THE number of fines given to North-East parents who take their children out of school during term time has almost doubled in four years.

Since 2014, 1,775 parents have been fined by Darlington Borough Council for their child’s unauthorised absence, according to a Freedom of Information request by The Northern Echo.

This has seen the council collect £75,660 in fines, with the amount of penalties handed out increasing from 315 in 2014 to 629 in 2017.

The amount of money taken in by the council since 2014 has gone from £13,320 to £26,460 in 2017 – but the figures reveal the majority of the penalties go unpaid.

Only 187 parents out of 315 which received a fine through their letterbox in 2014 chose to pay.

The following year, 265 out of 411 parents paid the £60 fine – boosting the council’s coffers by £19,020 – while in 2016, 259 Darlington parents paid out the 420 fined. This earned the council £16,860.

Twelve months later, 629 were fined and 427 decided to pay, earning the council £26,460 – almost £10,000 more than it collected in 2016.

According to the Education Act 1996, “parents are responsible for ensuring their child receives efficient full time education that is suitable to the child’s age, ability and aptitude and to any special educational needs the child may have”.

Critics of the system argue that holidays are much cheaper when they are taken outside of the school’s designated time off, but others say children’s learning can be disrupted by missing class work.

Ian Murch, a regional spokesman for the National Union of Teachers, said: “Initially people were scared of the fine and many have been deterred by it, but many people who can afford a holiday look at the fine and think the holiday will be cheaper during term time.

“The company they work for may only allow them time off at a certain time and that may not be when their children are off.

“It has become a price people pay in order to go on holiday.”
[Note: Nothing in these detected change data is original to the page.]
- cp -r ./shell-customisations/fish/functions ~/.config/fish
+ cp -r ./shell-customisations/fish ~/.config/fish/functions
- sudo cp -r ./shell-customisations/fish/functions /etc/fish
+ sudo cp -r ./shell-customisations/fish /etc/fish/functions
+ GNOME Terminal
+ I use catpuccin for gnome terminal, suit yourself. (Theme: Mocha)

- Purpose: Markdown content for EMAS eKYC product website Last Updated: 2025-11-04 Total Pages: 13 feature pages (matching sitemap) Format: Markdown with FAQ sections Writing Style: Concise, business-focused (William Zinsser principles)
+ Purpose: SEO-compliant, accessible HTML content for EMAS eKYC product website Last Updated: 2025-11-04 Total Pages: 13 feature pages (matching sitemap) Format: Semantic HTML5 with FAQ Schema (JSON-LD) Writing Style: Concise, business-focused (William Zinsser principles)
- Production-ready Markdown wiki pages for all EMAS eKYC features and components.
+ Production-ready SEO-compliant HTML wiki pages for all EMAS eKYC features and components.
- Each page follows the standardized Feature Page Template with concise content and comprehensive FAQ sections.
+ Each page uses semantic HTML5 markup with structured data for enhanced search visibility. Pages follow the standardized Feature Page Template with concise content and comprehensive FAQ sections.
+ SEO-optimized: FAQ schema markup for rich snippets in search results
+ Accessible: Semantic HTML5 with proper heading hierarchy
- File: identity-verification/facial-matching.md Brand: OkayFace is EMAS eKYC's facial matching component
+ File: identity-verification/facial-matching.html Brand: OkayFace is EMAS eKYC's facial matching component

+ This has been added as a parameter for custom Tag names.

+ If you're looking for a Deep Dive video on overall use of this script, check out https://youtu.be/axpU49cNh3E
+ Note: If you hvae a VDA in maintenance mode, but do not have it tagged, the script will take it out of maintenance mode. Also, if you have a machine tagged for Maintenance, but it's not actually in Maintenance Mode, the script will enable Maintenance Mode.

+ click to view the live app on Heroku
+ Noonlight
“You don’t want children to miss any lessons, but it might come down to the fact that families will not go on holiday if they do not go during the term.”

A Darlington Borough Council spokesman said the issue is a top priority, adding: “The council takes school attendance very seriously and would encourage parents to think very carefully before taking their children out of school during term time. It is a matter for individual schools whether or not to issue a fine in cases such as this.”

The picture is similar across the North-East, with the number of fines increasing in Durham, Gateshead, Sunderland and South Tyneside.

Freedom of Information requests found Durham County Council has earned £135,000 since 2014 from fines.

However, out of the 2,904 parents fined, 749 declined to pay up.

A total of 256 parents decided not to pay their fines in Sunderland, where the council earned £24,570.

Meanwhile, in Gateshead, the council has collected £12,360 from 162 parents. Since 2014, 184 parents have not paid their fines.

Ian Shanks, Durham County Council’s pupil placement and education safeguarding manager, said: “We strive wherever possible to work with families to help them overcome issues which may be contributing to a child’s absence, putting them in touch with our support services and those of our partners.

“In recent years we have changed the threshold at which we will issue a fixed penalty in line with changes in government policy. Reducing it from ten to seven days of unauthorised absence has meant more penalties being issued.”

A Department for Education spokeswoman added: “No child should be taken out of school without good reason – children only get one chance at an education and evidence shows that every extra day of school missed can affect a pupil’s chances of achieving good GCSEs.

“The rules on term-time absences are clear and we have put schools back in control by supporting them – and local authorities – to use their powers to deal with unauthorised absence.”